The optics, NPU and fabric interface handles all main data and also controls data that are routed to the RSP/RP cards. The other path is to the local CPU through a switched Gigabit Ethernet link. This second link is used to process control data routed to the line card CPU or packets sent to the RSP/RP card through the fabric link. The backplane Gigabit Ethernet links, one to each RSP/RP card, are used primarily for control plane functions such as application image download, system configuration data from the IOS XR software, statistics gathering, and line card power-up and reset control.

The number of NPUs will vary depending on the number of ports. Each NPU can handle millions of packets per second, accounting for ingress and egress, with a simple configuration. The more packet processing features enabled, the lower the packets per second that can be processed in the pipeline. There is a minimum packet size of 64 bytes, and a maximum packet size of 9 KB (9216 bytes) from the external interface.

36x 10G Typhoon Card Overview:

2x 100G Tomahawk Line Card Overview:

 

The A99-12X100GE "Skyhammer" line card and A99-8X100GE "Octane" line card require the ASR9900 series 7-fabic plane achitecture to attain line rate. The ASR9000 5-fabric plane architecture only supports the 48x10, MOD200/400, A9K-4X100GE-* ("Mini Skyhammer"), A9K-8X100G-* cards at line rate.

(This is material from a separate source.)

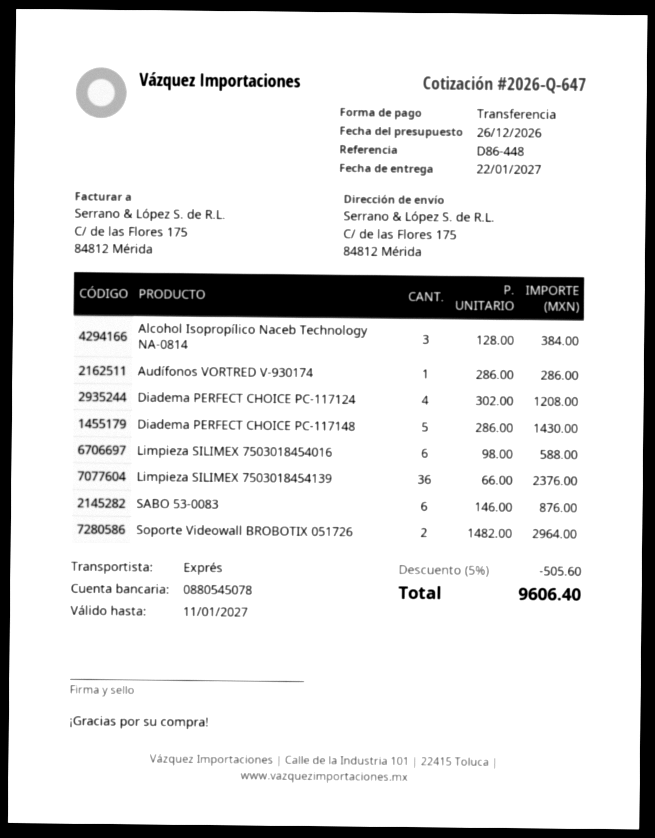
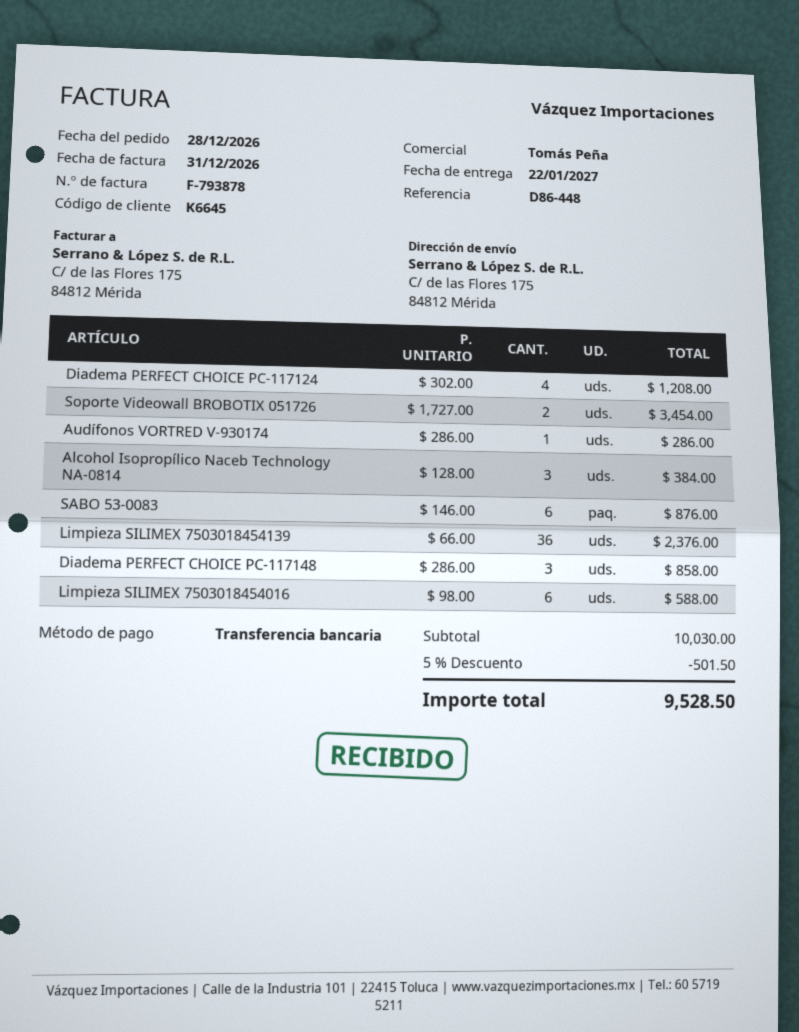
Diadema PERFECT CHOICE PC-117148: 5 x 286.00 = 1430.00 -> 3 x 286.00 = 858.00
Soporte Videowall BROBOTIX 051726: 2 x 1482.00 = 2964.00 -> 2 x 1727.00 = 3454.00
discount: 5% = 505.60 -> 5% = 501.50
total: 9606.40 -> 9528.50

12x 100G Tomahawk Line Card Overview:

 

IOS-XR has evolved from being 32bit QNX based to 64bit Linux based. Care must be taken when pairing certain line cards with certain XR versions. The A9K-48X10GE-1G-SE/TR and A9K-24X10GE-1G-SE/TR linecards (codenamed "Powerglide") are dual rate 10G/1G line cards which are not supported on eXR (the Linux based variant of IOS-XR).

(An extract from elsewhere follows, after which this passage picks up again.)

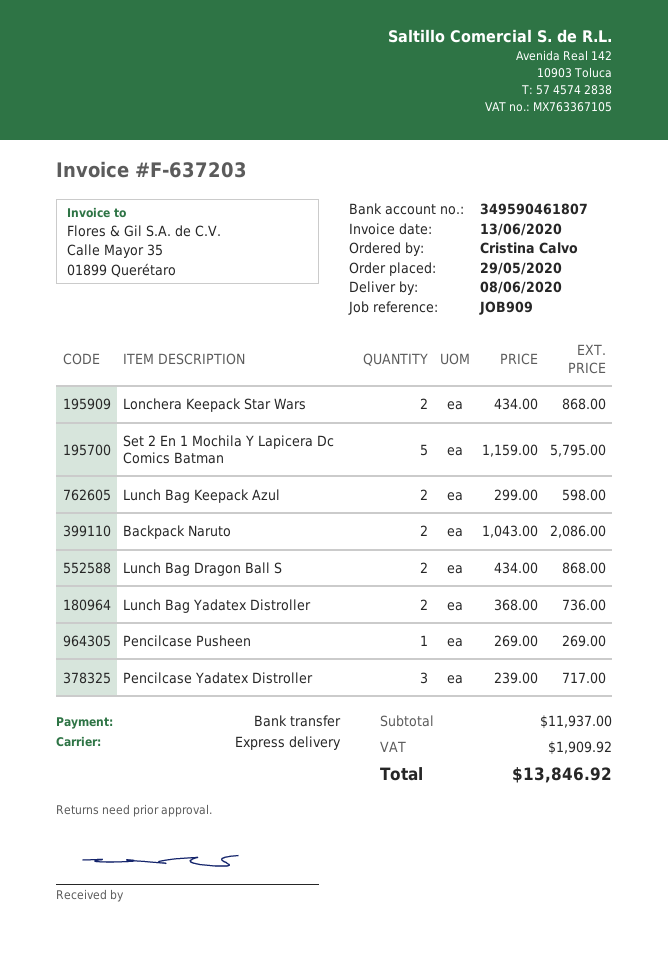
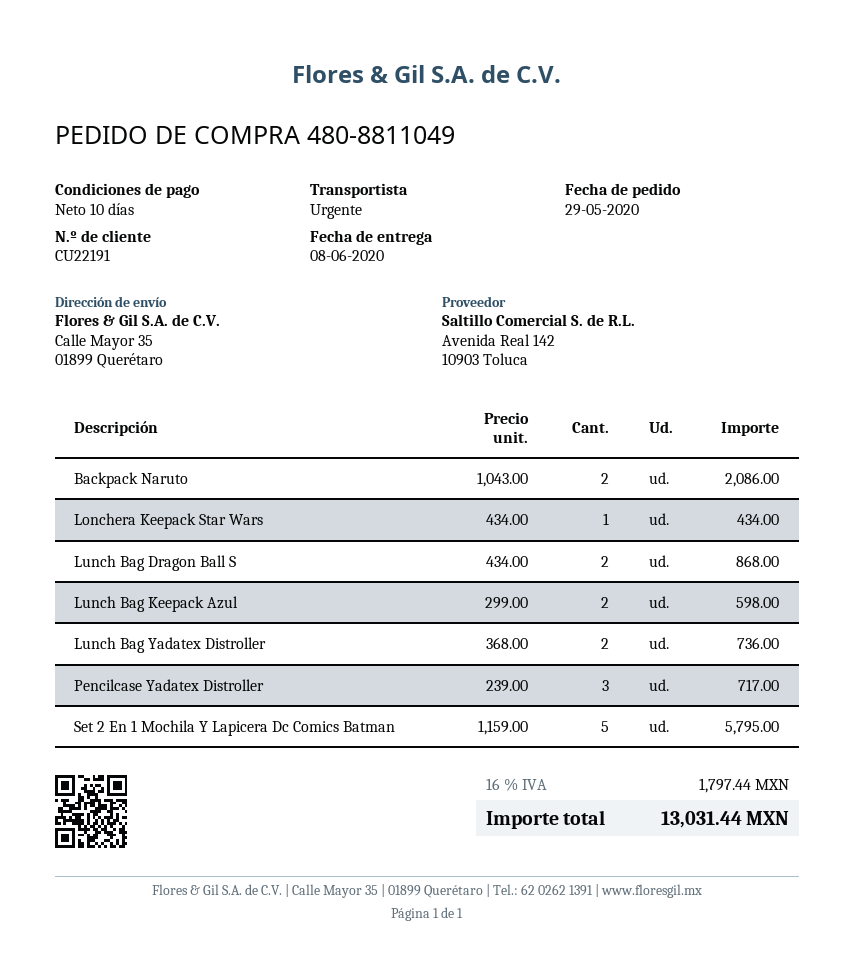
Lonchera Keepack Star Wars: 2 x 434.00 = 868.00 -> 1 x 434.00 = 434.00
Pencilcase Pusheen: 1 x 269.00 = 269.00 -> none
tax: 1909.92 -> 1797.44
total: 13846.92 -> 13031.44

The following diagram is of a Cisco NCS 6000 line card but the same applies to the ASR9000 series line cards; it shows that newer cards are made us using "slices". One slice has been annotated with two optic ports, an NPU and FIA; when both of the ports on this slice are disconnected/unused the slice within this line card can shutdown vai the CLI to save power, without effecting the performance of the rest of the card or chassis:

The following slide shows some Typhon and Tomahawk NPU scaling limits:

 

Packet Forwarding:

When packets enter the ingress NPU all ingress action are performed such as forwarding lookup, ACL, QoS, PBR, uRPF etc. Egress actions like the L2 re-write happen at the egress linecard NPU.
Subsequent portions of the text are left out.